There are several important limitations to this study. While our approach of directly estimating contributions to H from linear acceleration and angular velocity allows us to avoid issues related to drift and achieve computational efficiency, it also precludes us from computing joint angles and body segment positions. Obtaining position and orientation data could be useful for applications such as visualization of data for graphical feedback to either the patient or clinician. Methods such as those used by von Marcard et al. [25] or Andrews et al. [26] incorporate an underlying human body model, and could be extended to compute H in addition to kinematics. Another limitation of this study is that we used simulated IMU sensor data and have not yet tested the algorithm in physical IMU sensors. Although we modeled sensor noise in our simulated test data, other real-world issues such as sensor placement may affect algorithm performance, and should be investigated in future work. While our algorithm predicted segment contributions to H with RMS error < 7% peak signal magnitude, it remains unclear whether this accuracy is high enough for clinical treatment. To our knowledge, segment contributions to H have not been used to provide biofeedback during walking, and therefore it is not clear what level of accuracy is needed in order to identify deviations in gait patterns. In addition, more work is needed to better understand segment contributions to H in individuals with PD, especially given the variability in severity, affected regions of the body, and type of impairment (e.g., bradykinesia, dyskinesia, etc.) across individuals with PD. This study included a small sample of participants who exhibited mild symptoms and were medicated during the experiment, and we did not attempt to simulate pathology-related phenomena such as tremor when training the algorithm.
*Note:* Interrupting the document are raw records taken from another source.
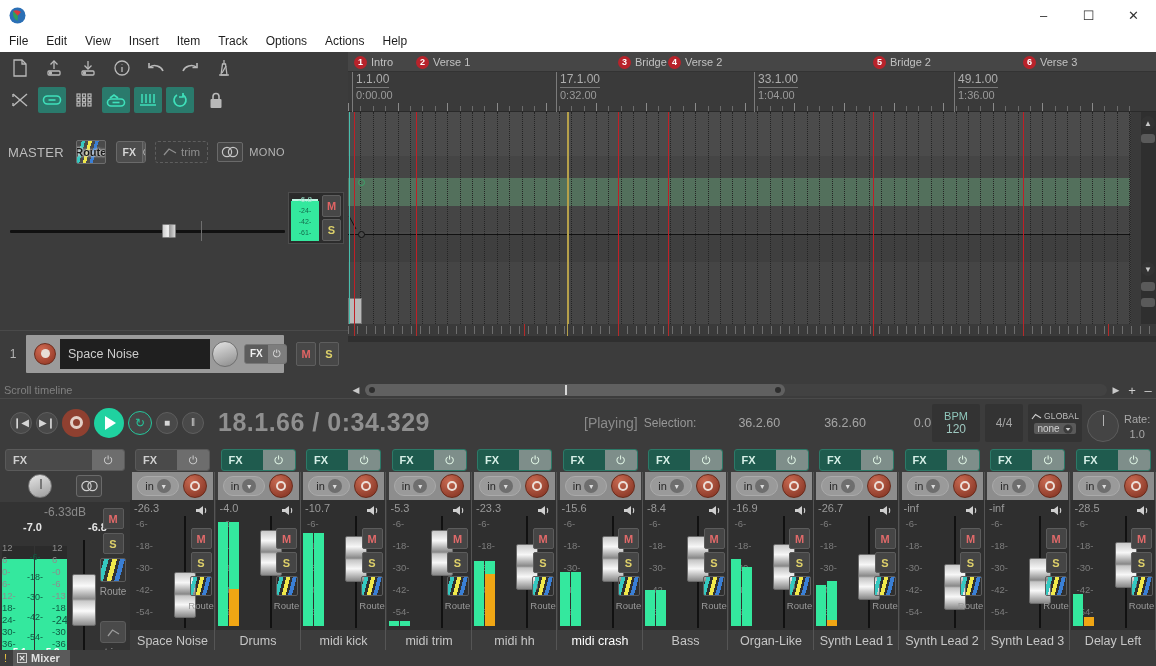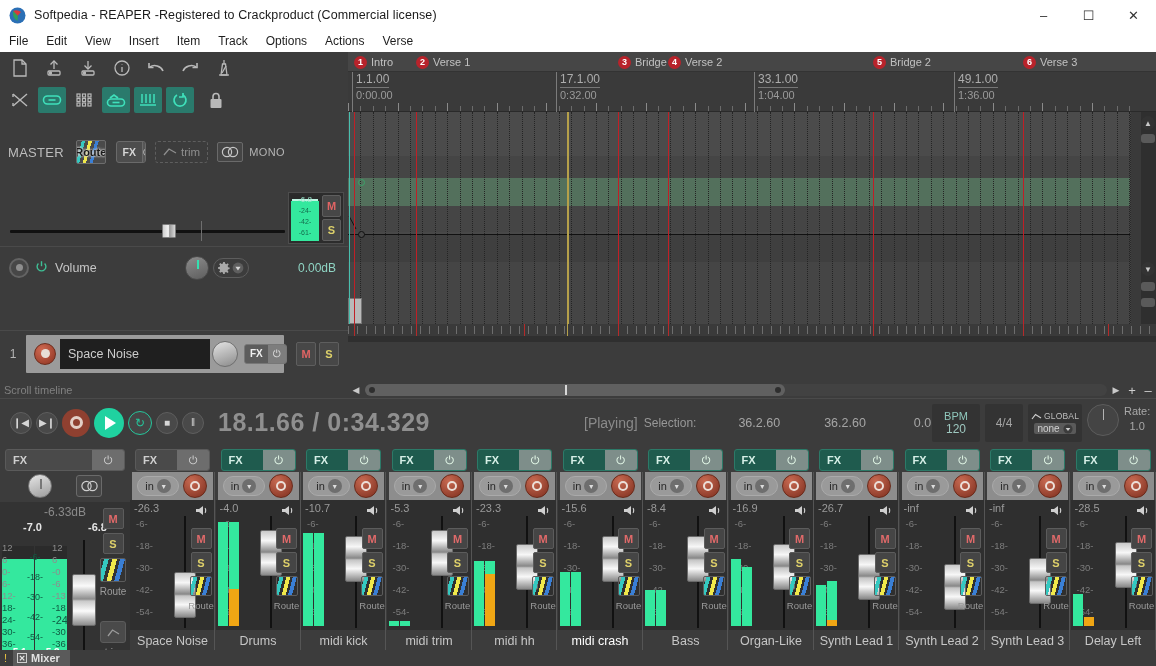"Softpedia - REAPER -Registered to" span.tb-title { html: <span>Softpedia - REAPER -Registered to Crackproduct (Commercial license)</span> -> none }
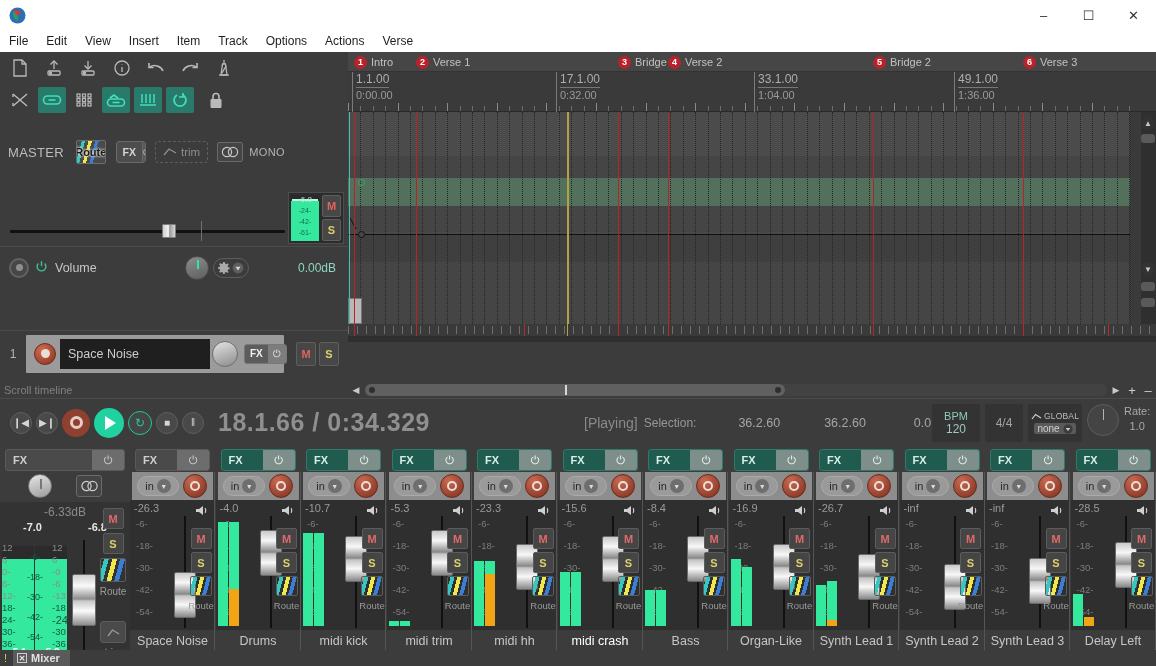"Verse" div.menu-item { text: Verse -> Help }
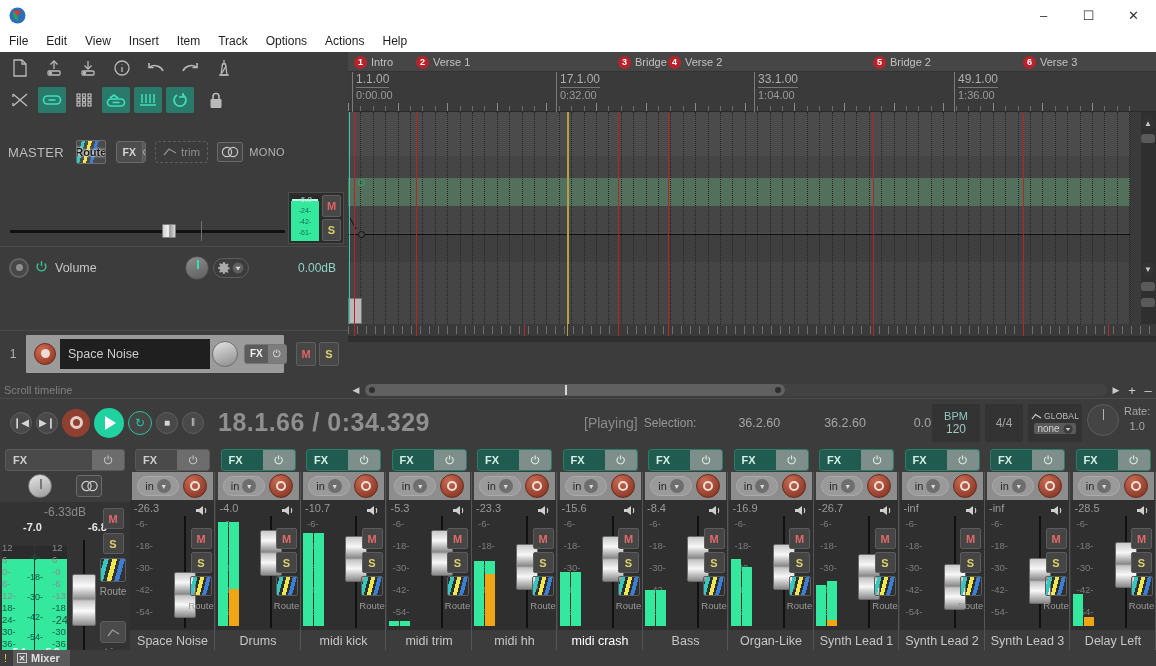"Volume" div.paramrow { html: <div> <span> <i></i> </span> <span> <svg> <path></path> <path></path> </svg></span> <span>Volume</span> <span></span> <span> <svg> <circle></circle> <path></path> </svg> <svg> <circle></circle> <path></path> </svg> </span> <span>0.00dB</span> </div> -> none }
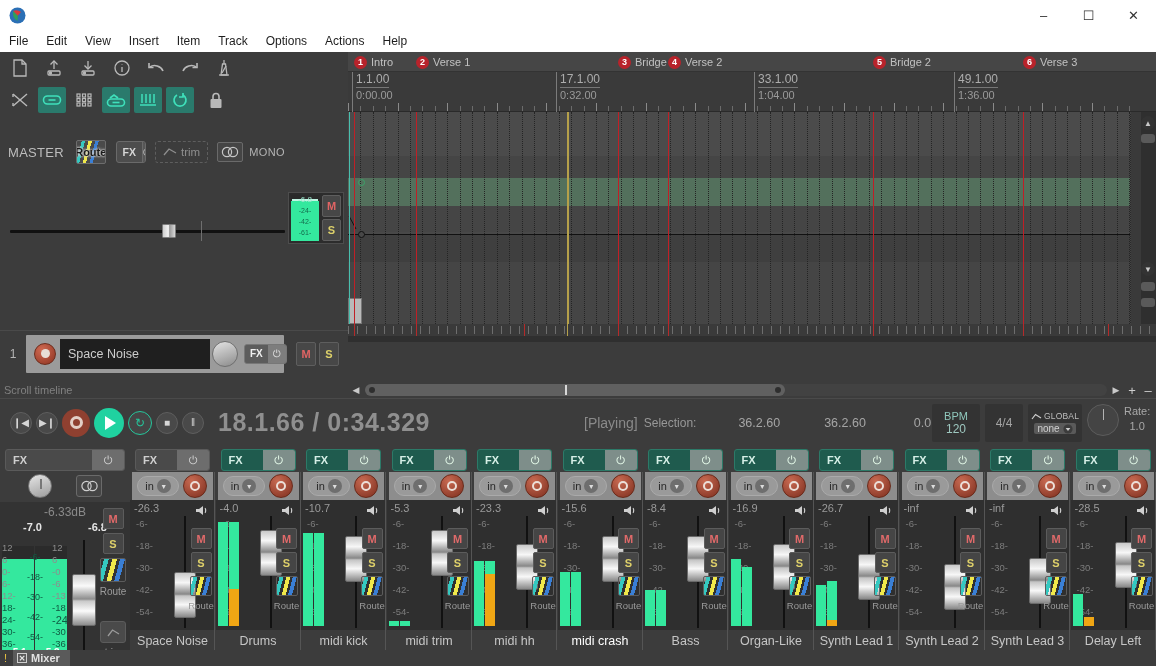"BPM" div { align-items: flex-start -> flex-end }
Algorithm performance may worsen in individuals with more severe symptoms or require the network to be trained on patient data rather than the able-bodied training data used in this study.

In this study, we elected to use complex motor tasks that challenge neural task planning and coordination of locomotion. However, because PD affects cognitive processes such as set shifting, it may be useful to also investigate the effects of dual-tasking on coordination of balance. Assessing cognition would help further evaluate the link between cognitive and motor impairments. In addition, including a concurrent cognitive task with the walking task could further challenge the person’s ability to plan and execute the complex motor task. Future investigations highlighting these links between cognitive and motor deficits would be useful.

Conclusion

Using machine learning techniques such as artificial neural networks to predict segment contributions to H from mechanical signals (linear acceleration and angular velocity) from only five body segments (left/right forearm, left/right shank, and torso) is feasible. Furthermore, our results suggest that these systems can be trained using only able-bodied data, and still demonstrate high accuracy when tested on people with early-stage PD. Finally, a single network can be used across a rich set of relatively unstructured and non-steady-state locomotor tasks. These results suggest the feasibility of an economical system capable of quantitative assessment of balance that can be used outside of the laboratory and in clinical environments.